» THE PROBLEM: An exact transcription of the entries is required, with no images included.

» EXERCISE MATERIALS:
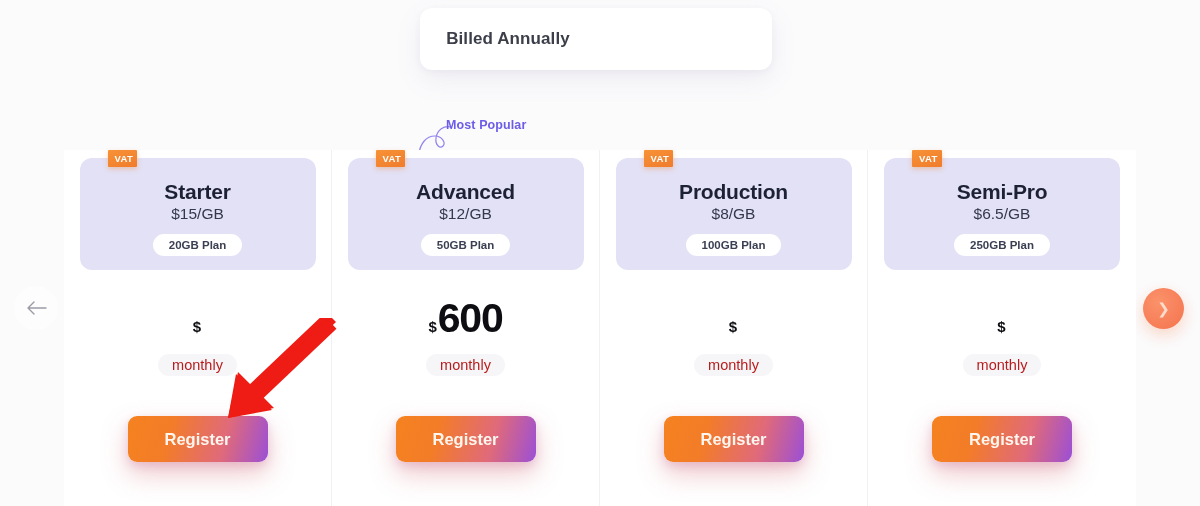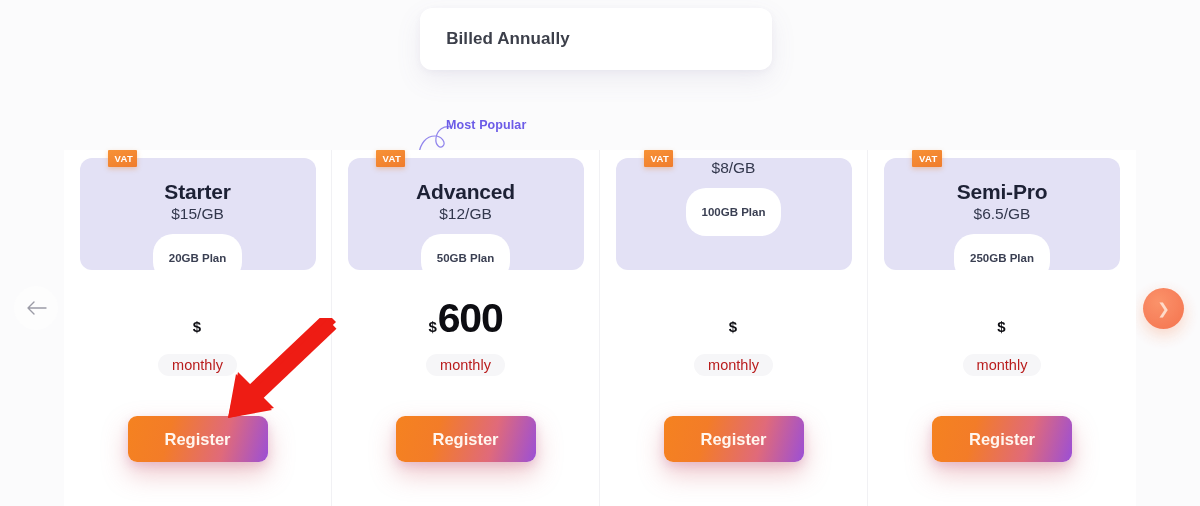--- a/index.html
+++ b/index.html
@@ -309,6 +309,7 @@
   <div class="col">
     <div class="plan-head">
       <span class="vat-badge">VAT</span>
+      <div class="plan-name">Production</div>
       <div class="plan-rate">$8/GB</div>
       <div class="plan-pill">100GB Plan</div>
     </div>

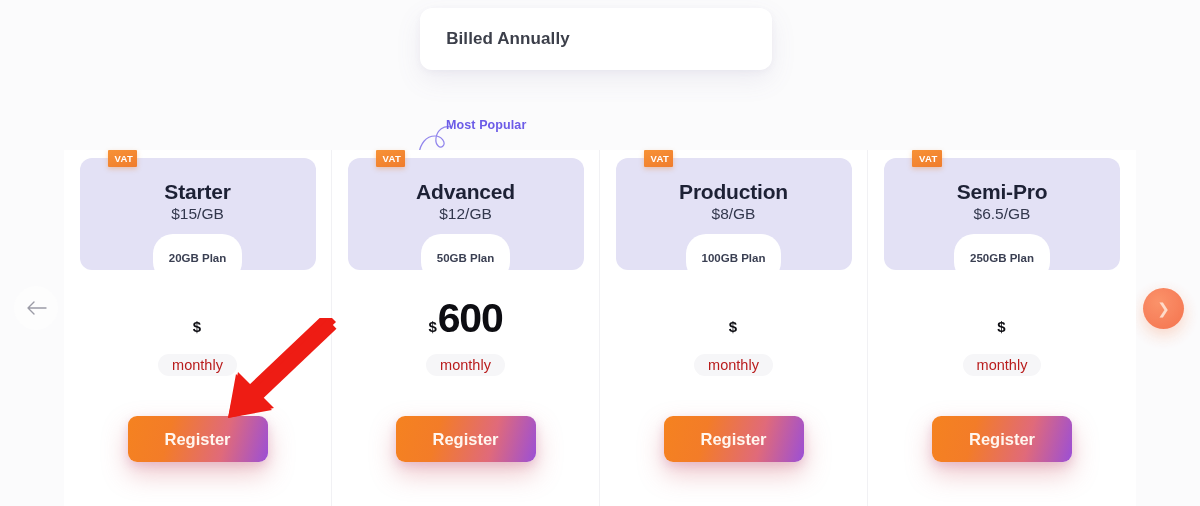--- a/index.html
+++ b/index.html
@@ -186,7 +186,7 @@
     color: #3a3f52;
     font-size: 11.5px;
     font-weight: 600;
-    padding: 18px 16px;
+    padding: 5px 16px;
     border-radius: 20px;
   }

» SOLUTION FOR THIS PROBLEM:
--- a/index.html
+++ b/index.html
@@ -309,6 +309,7 @@
   <div class="col">
     <div class="plan-head">
       <span class="vat-badge">VAT</span>
+      <div class="plan-name">Production</div>
       <div class="plan-rate">$8/GB</div>
       <div class="plan-pill">100GB Plan</div>
     </div>

--- a/index.html
+++ b/index.html
@@ -186,7 +186,7 @@
     color: #3a3f52;
     font-size: 11.5px;
     font-weight: 600;
-    padding: 18px 16px;
+    padding: 5px 16px;
     border-radius: 20px;
   }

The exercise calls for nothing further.